Em particular, o ADPM resulta de um funcionamento cognitivo subnormal (Oliveira

et al, 2012). Evidencia-se por um atraso significativo em vários domínios do

desenvolvimento, designadamente ao nível da linguagem, cognição, atividades de vida diária, motricidade, competências sociais, etc. (Semedo, 2012). Holtzapfel (2006) explica que existem dois significativos fatores que estão correlacionados com os distúrbios de leitura e escrita, ou seja, um atraso na metamorfose das forças do crescimento, que seriam as forças formativas, e um atraso na intervenção do Eu, ambos ocorrendo durante o

43

desenvolvimento infantil. O que o autor quer explicar, é que não se trata de um distúrbio isolado da faculdade de ler e escrever, mas sim de um problema do desenvolvimento que atinge a criança na sua totalidade.

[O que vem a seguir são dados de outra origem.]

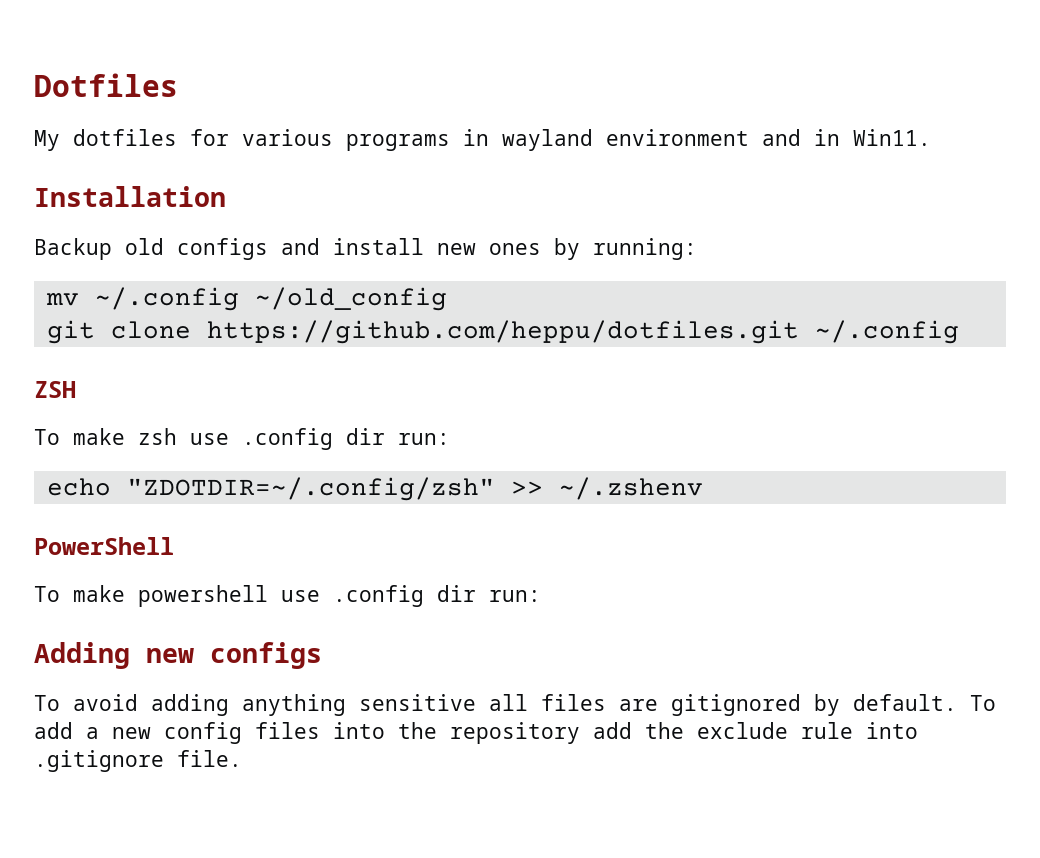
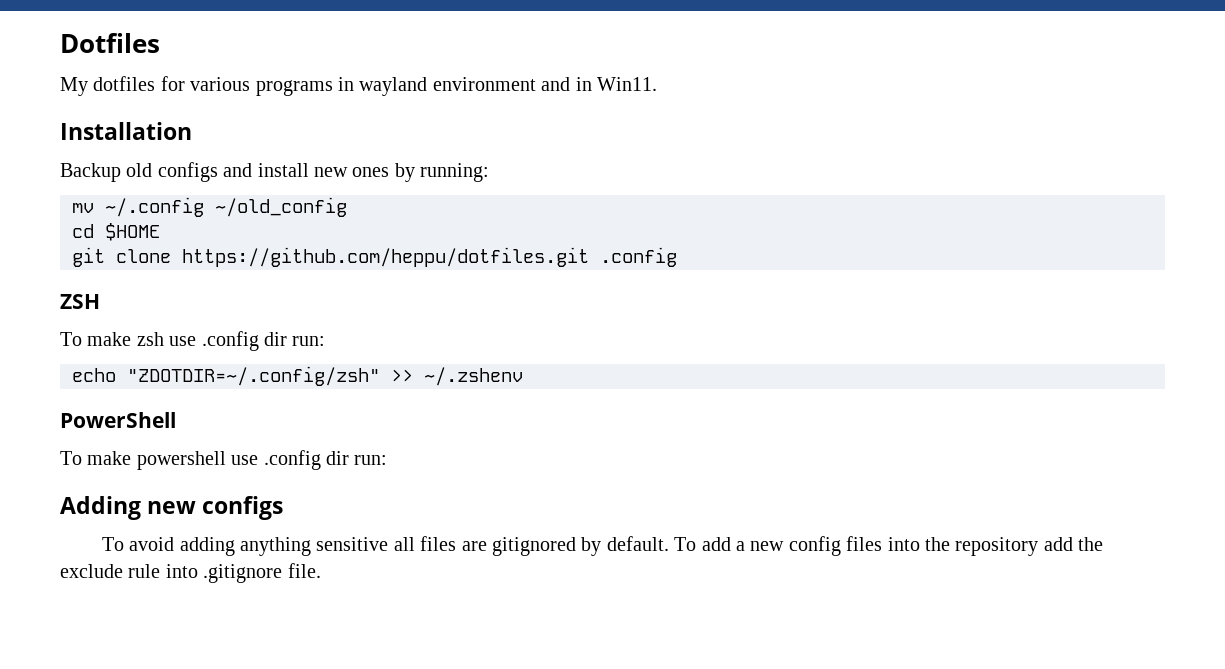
+ cd $HOME
- git clone https://github.com/heppu/dotfiles.git ~/.config
+ git clone https://github.com/heppu/dotfiles.git .config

Para Molofsky e Gold (1988 apud Silva & Albuquerque, 2011) o atraso global de desenvolvimento consiste num atraso, deficiência ou regressão na aquisição de aprendizagens adequadas a uma faixa etária. Já Shevell et al. (2003 apud Silva & Albuquerque, 2011) definem o ADPM como um atraso significativo em duas ou mais áreas do desenvolvimento, sendo que é um termo restrito aos sujeitos com idade inferior aos 5 anos.

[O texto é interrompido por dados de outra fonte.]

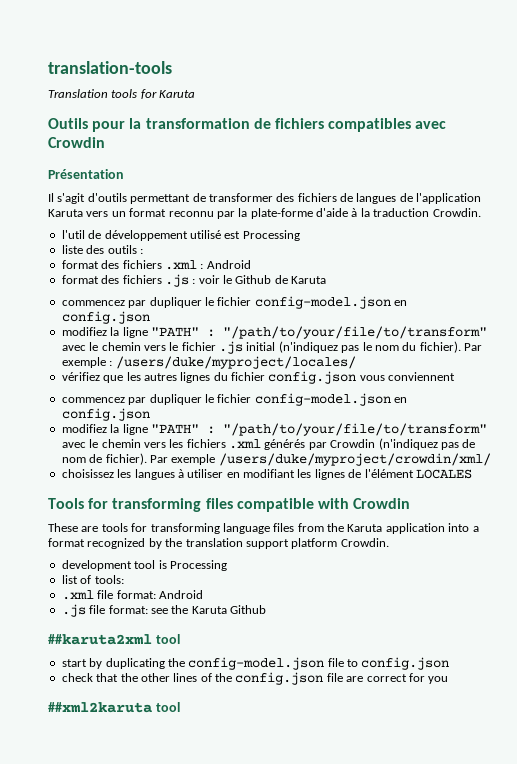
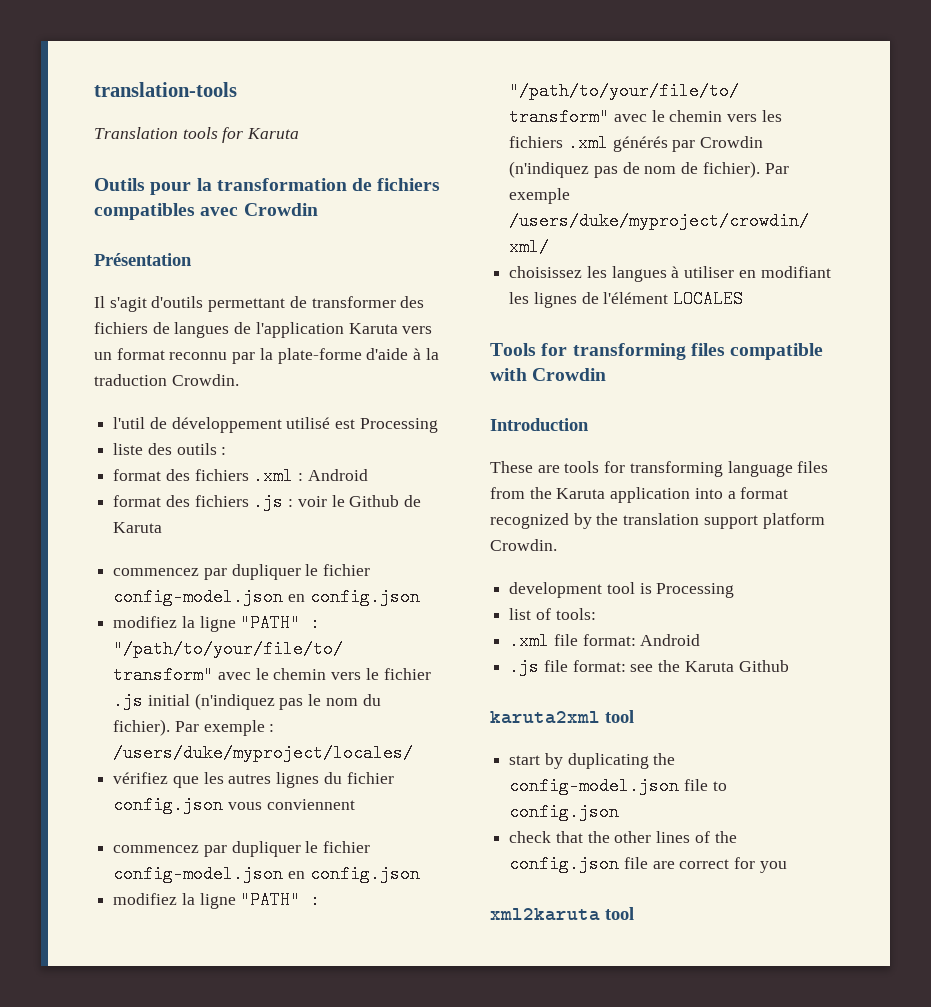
+ Introduction
- ##karuta2xml tool
+ karuta2xml tool
- ##xml2karuta tool
+ xml2karuta tool

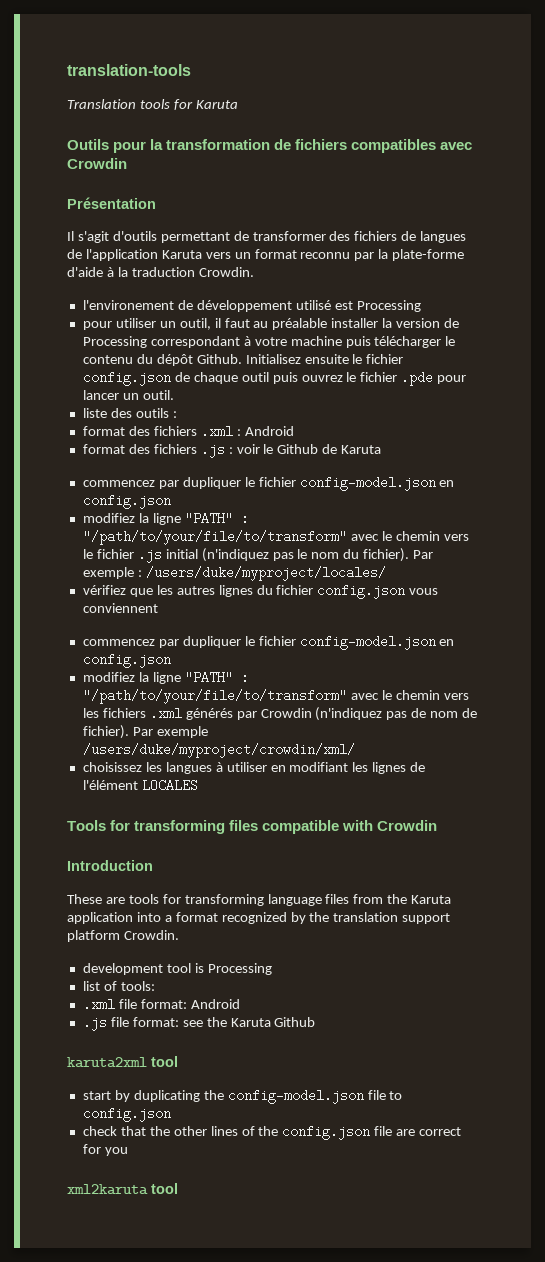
- l'util de développement utilisé est Processing
+ l'environement de développement utilisé est Processing
+ pour utiliser un outil, il faut au préalable installer la version de Processing correspondant à votre machine puis télécharger le contenu du dépôt Github. Initialisez ensuite le fichier config.json de chaque outil puis ouvrez le fichier .pde pour lancer un outil.

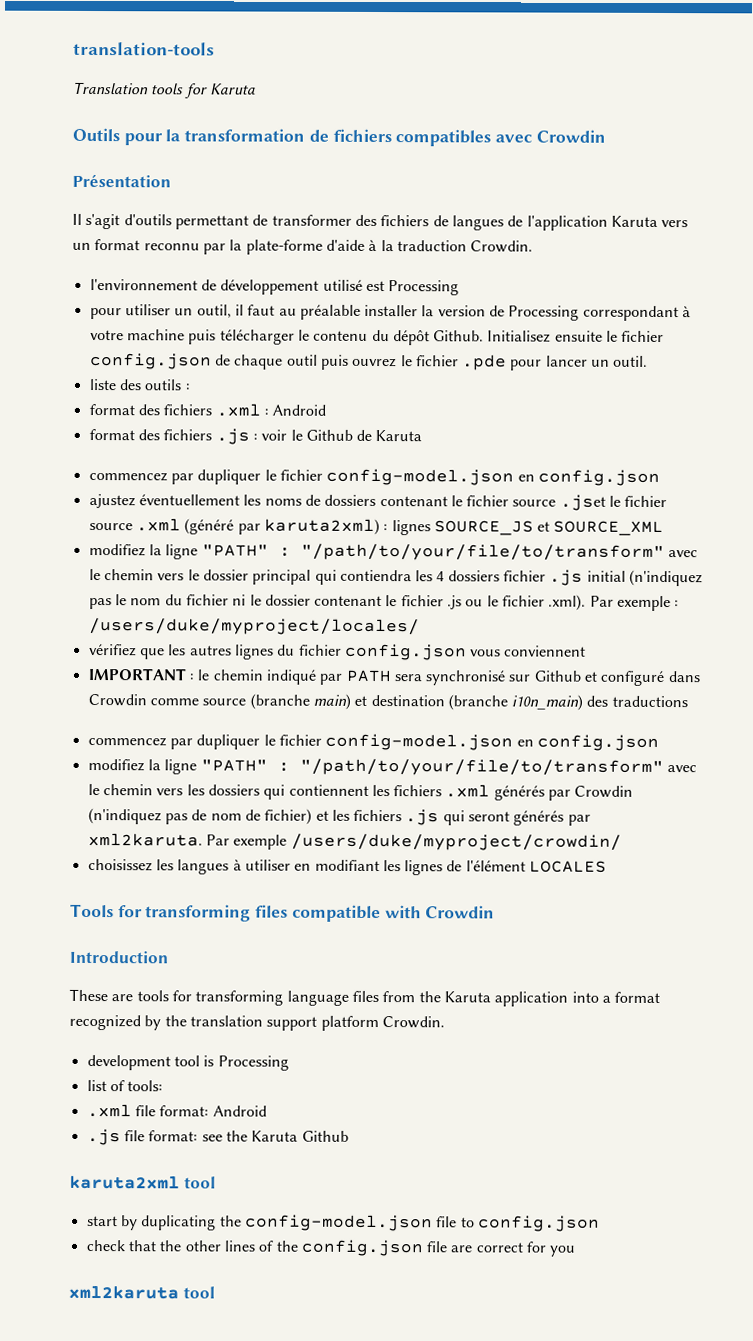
- l'environement de développement utilisé est Processing
+ l'environnement de développement utilisé est Processing
+ ajustez éventuellement les noms de dossiers contenant le fichier source .jset le fichier source .xml (généré par karuta2xml) : lignes SOURCE_JS et SOURCE_XML
- modifiez la ligne "PATH" : "/path/to/your/file/to/transform" avec le chemin vers le fichier .js initial (n'indiquez pas le nom du fichier). Par exemple : /users/duke/myproject/locales/
+ modifiez la ligne "PATH" : "/path/to/your/file/to/transform" avec le chemin vers le dossier principal qui contiendra les 4 dossiers fichier .js initial (n'indiquez pas le nom du fichier ni le dossier contenant le fichier .js ou le fichier .xml). Par exemple : /users/duke/myproject/locales/
+ IMPORTANT : le chemin indiqué par PATH sera synchronisé sur Github et configuré dans Crowdin comme source (branche main) et destination (branche i10n_main) des traductions
- modifiez la ligne "PATH" : "/path/to/your/file/to/transform" avec le chemin vers les fichiers .xml générés par Crowdin (n'indiquez pas de nom de fichier). Par exemple /users/duke/myproject/crowdin/xml/
+ modifiez la ligne "PATH" : "/path/to/your/file/to/transform" avec le chemin vers les dossiers qui contiennent les fichiers .xml générés par Crowdin (n'indiquez pas de nom de fichier) et les fichiers .js qui seront générés par xml2karuta. Par exemple /users/duke/myproject/crowdin/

Em termos clínicos, ADPM caracteriza-se por um atraso significativo em dois ou mais domínios do desenvolvimento infantil (Oliveira et al., 2012).

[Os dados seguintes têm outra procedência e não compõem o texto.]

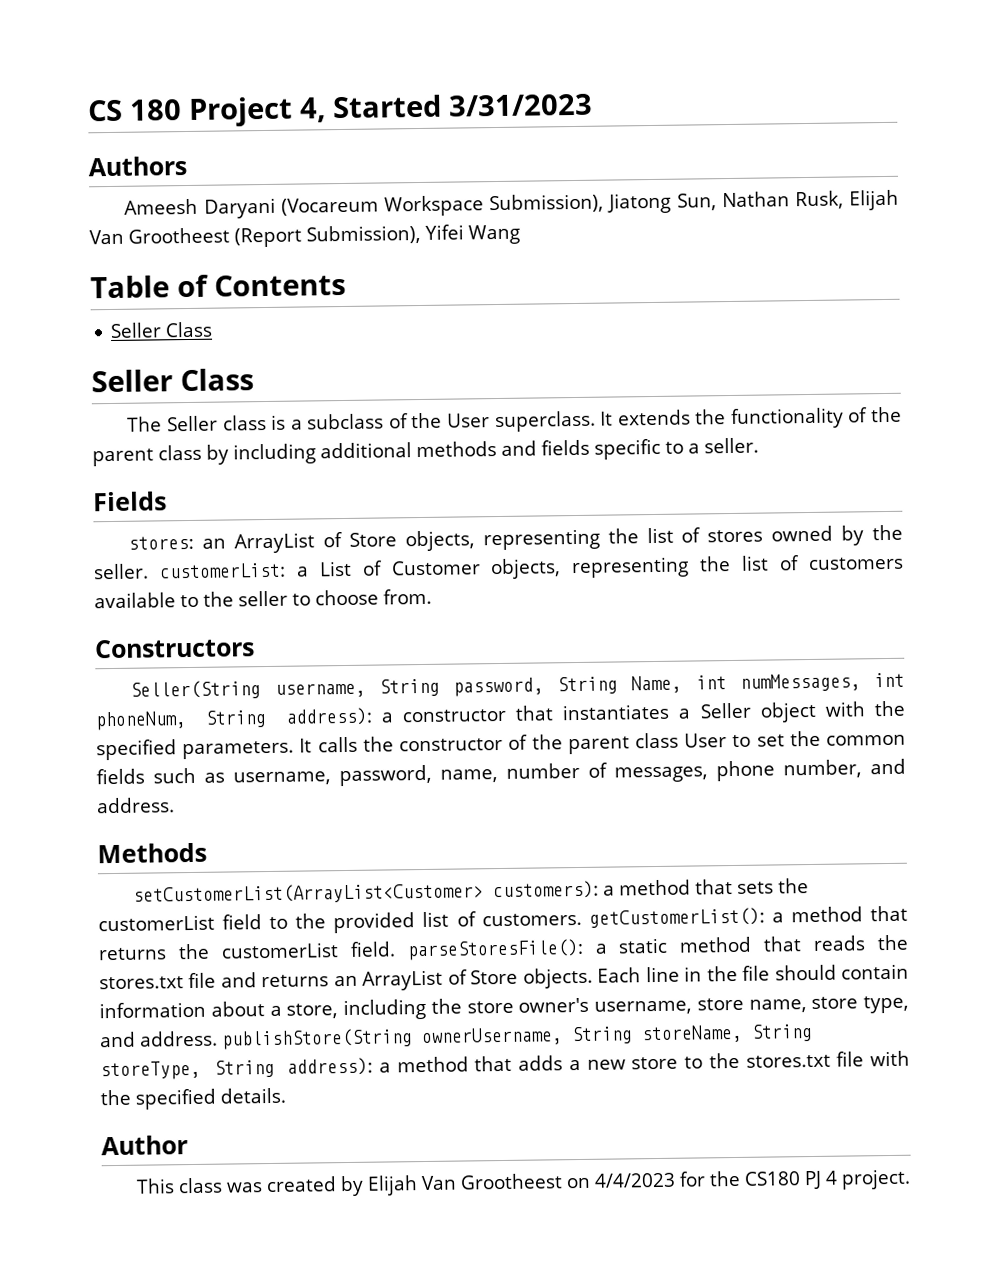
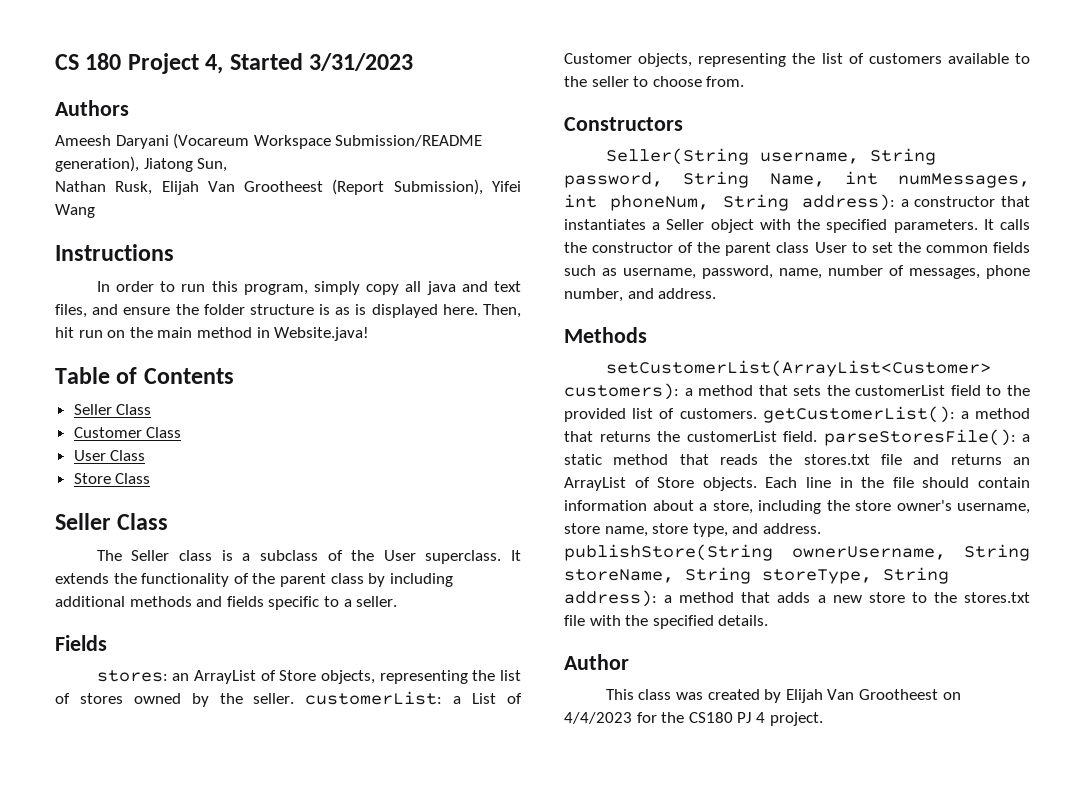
- Ameesh Daryani (Vocareum Workspace Submission), Jiatong Sun, Nathan Rusk, Elijah Van Grootheest (Report Submission), Yifei Wang
+ Ameesh Daryani (Vocareum Workspace Submission/README generation), Jiatong Sun,
+ Nathan Rusk, Elijah Van Grootheest (Report Submission), Yifei Wang
+ Instructions
+ In order to run this program, simply copy all java and text files, and ensure the folder structure is as is displayed here. Then, hit run on the main method in Website.java!
+ Customer Class
+ User Class
+ Store Class

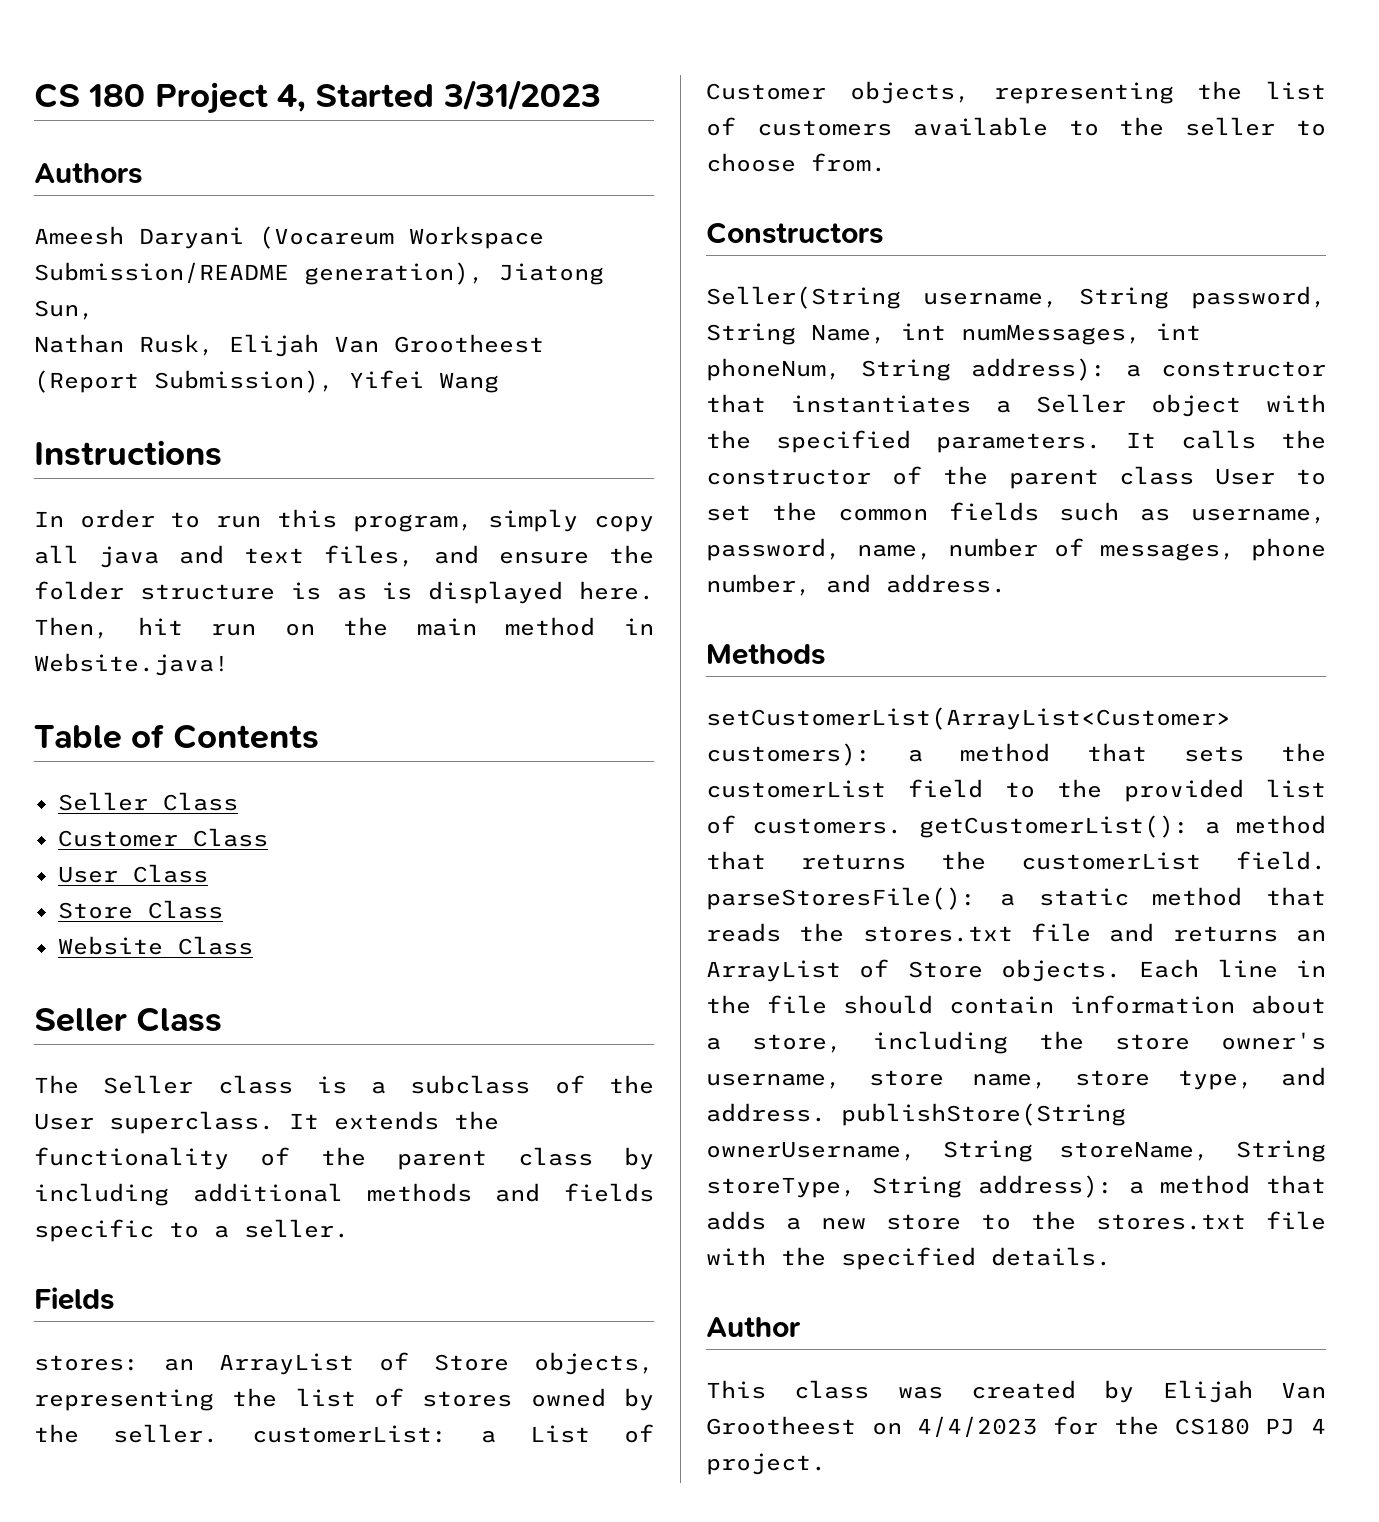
+ Website Class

O Manual do Ministério da Educação – “A Criança Diferente” – (Ministério da Educação, 1987, p. 57) refere que estas “características vão refletir-se na comunicação, na socialização, na autonomia, na consciência de si própria, na compreensão e resolução de problemas”.

As crianças com ADPM geralmente enfrentam dificuldades em situações que exigem uma compreensão mais complexa (e.g. várias informações em simultâneo) e/ou pensamento abstrato. O seu pensamento é menos flexível, sendo que tendem a utilizar menos palavras e conceitos para memorizar, pensar e comunicar as suas experiências. Estes défices potenciam problemas de adaptação ao longo da vida e refletem-se em comportamentos inadequados à sua idade cronológica. O atraso no desenvolvimento intelectual diverge, sendo que a criança pode apresentar capacidades mentais ligeiramente diminuídas e outras gravemente diminuídas.

Em pediatria, o ADPM é a

“ segunda causa mais comum de perturbação neurológica, logo a seguir à epilepsia. O termo ADPM é comummente reservado à criança com idade inferior ou igual a cinco anos. A criança com ADPM é aquela que apresenta atraso em alcançar os marcos do desenvolvimento, face ao esperado para a idade cronológica, em duas ou mais áreas do desenvolvimento” (Oliveira, Roddrigues, Venâncio, Saraiva, & Fernandes, 2012, p. 5).

O ADPM é estabelecido através de incapacidades, de início, precoces, e resulta de um funcionamento intelectual subnormal, com origem durante o período de

44

desenvolvimento como consequência de múltiplas causas, nomeadamente a agressão perinatal ou erros genéticos. Este distúrbio do neuro desenvolvimento apresenta

“uma prevalência de aproximadamente 3% no mundo ocidental, variando consoante a gravidade (avaliado em termos de quociente de inteligência (QI), 2,5% para um QI <70 e 0,5% para um QI <50). Esta patologia constitui um problema de saúde não resolvido com um grande impacto socioeconómico, bem como na vida da pessoa afetada e respetiva família” (Oliveira et al., 2012, p. 5).

No entanto, Oliveira e colegas salientam ainda, que além do custo financeiro inerente à problemática, existe também o impacto emocional e social na vida familiar (pais e irmãos sujeitos a um stress crónico) quer devido à estigmatização social, quer à dependência constante a longo prazo e necessidade de adaptação a uma realidade diferente da imaginada (Oliveira et al., 2012, p. 5).